Washington berupaya menggunakan kerangka kerja tersebut untuk mengisi kekosongan di kawasan yang ditinggalkan oleh penarikan AS dari perjanjian perdagangan bebas Kemitraan Trans-Pasifik (TPP) pada tahun 2017 oleh mantan presiden Donald Trump.
“Pengelompokan yang dipimpin AS akan menjadi awal dari dinamika regional yang baru, serta membawa tantangan tajam bagi Tiongkok yang berbeda dari masa lalu,” kata Shi Yinhong, profesor hubungan internasional di Universitas Renmin.
“Tiongkok dihadapkan pada berbagai kesulitan diplomatik, ekonomi, dan keuangan di kawasan, baik yang disebabkan oleh sengketa Laut Selatan (Tiongkok), masalah Taiwan, pandemi, perang Ukraina, atau penurunan perekonomian domestik yang lambat dan konsisten. ekonomi.
“Ini akan menjadi perang asimetris karena Amerika Serikat memiliki keunggulan di kawasan ini, dengan Jepang, Australia, dan Korea Selatan sebagai sekutunya. Tiongkok kemungkinan akan berada pada posisi yang dirugikan untuk sementara.”
Beijing, yang menganggap Taiwan sebagai provinsi yang memisahkan diri dan harus dikendalikan, jika perlu dengan kekerasan, sangat menentang pertukaran resmi antara negara lain dan pulau tersebut.
“IPEF tidak membawa ancaman besar dan tantangan yang mendesak,” kata He, yang menggambarkan rencana tersebut sebagai “strategi perang dingin”.
“Banyak dari pilar-pilar yang diusulkan, termasuk standar pekerja, energi ramah lingkungan, dan rantai pasokan, tumpang tindih dengan kebijakan-kebijakan RCEP, WTO, dan G20 yang sudah ada.
“IPEF yang dipimpin AS dirancang untuk membangun rantai pasokan yang lengkap di kawasan Indo-Pasifik, namun intinya adalah AS tidak termasuk di dalamnya, sementara Tiongkok adalah inti dari rantai pasokan tersebut,” tambah He, yang juga mantan ekonom dan konselor komersial di konsulat Tiongkok di New York dan San Francisco.
RCEP merupakan perjanjian perdagangan bebas terbesar di dunia antara 10 anggota Perhimpunan Bangsa-Bangsa Asia Tenggara (Asean) ditambah Australia, Tiongkok, Jepang, Selandia Baru, dan Korea Selatan.
Perjanjian ini mencakup hampir sepertiga populasi global dan sekitar 30 persen produk domestik bruto global, dan mulai berlaku di sebagian besar dari 15 negara anggota pada tanggal 1 Januari, diikuti oleh Korea Selatan sebulan kemudian.
Tiongkok, menurut He, dihadapkan pada ancaman rantai pasokan di sektor teknologi tinggi, termasuk semikonduktor dan kecerdasan buatan, akibat Dewan Perdagangan dan Teknologi AS-UE.
Perjanjian tersebut berfokus pada prinsip dan ideologi yang mendasari kebijakan teknologi dalam upaya memperlambat ambisi Beijing untuk menjadi kekuatan teknologi global.
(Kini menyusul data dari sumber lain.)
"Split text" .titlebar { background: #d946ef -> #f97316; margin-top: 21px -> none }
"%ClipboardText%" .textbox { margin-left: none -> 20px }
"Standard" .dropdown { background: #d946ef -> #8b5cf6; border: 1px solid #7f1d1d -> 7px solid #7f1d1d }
Namun IPEF masih berada pada tahap awal dan rincian substansialnya belum disempurnakan, menurut Yu Xiang, asisten peneliti di Pusat Keamanan dan Strategi Internasional di Universitas Tsinghua.
“Tiongkok merupakan pasar yang terlalu besar sehingga mitra-mitranya tidak sanggup kehilangannya,” kata Yu, yang juga merupakan peneliti senior di China Construction Bank.
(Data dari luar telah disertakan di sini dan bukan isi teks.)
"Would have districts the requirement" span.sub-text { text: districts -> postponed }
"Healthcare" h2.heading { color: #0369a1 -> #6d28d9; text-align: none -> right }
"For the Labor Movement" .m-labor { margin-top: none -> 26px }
“Waktunya juga penting di sini. Tahun depan seluruh dunia akan fokus pada pemulihan dan perbaikan perekonomian mereka dari Covid, dan pengepungan politik ini tidak akan menjadi prioritas siapa pun dan dampak IPEF akan sangat terbatas.”
Karena AS berharap untuk melawan Tiongkok dengan peraturan, Beijing memiliki jawaban yang jelas, kata Guo Hai, seorang peneliti di Institut Kebijakan Publik di Universitas Teknologi Tiongkok Selatan.
“(Tiongkok perlu) meningkatkan tingkat internasionalisasinya, terutama dalam hal infrastruktur lunak seperti lingkungan hidup, kondisi tenaga kerja, dan kesetaraan gender,” katanya.
“Promosi IPEF oleh AS sebenarnya memaksa Tiongkok untuk meningkatkan tingkat keterbukaan dan memperkuat daya saing internasionalnya sampai batas tertentu. Hal ini tidak selalu berarti buruk bagi Tiongkok, dan ini sangat penting dalam kondisi saat ini.”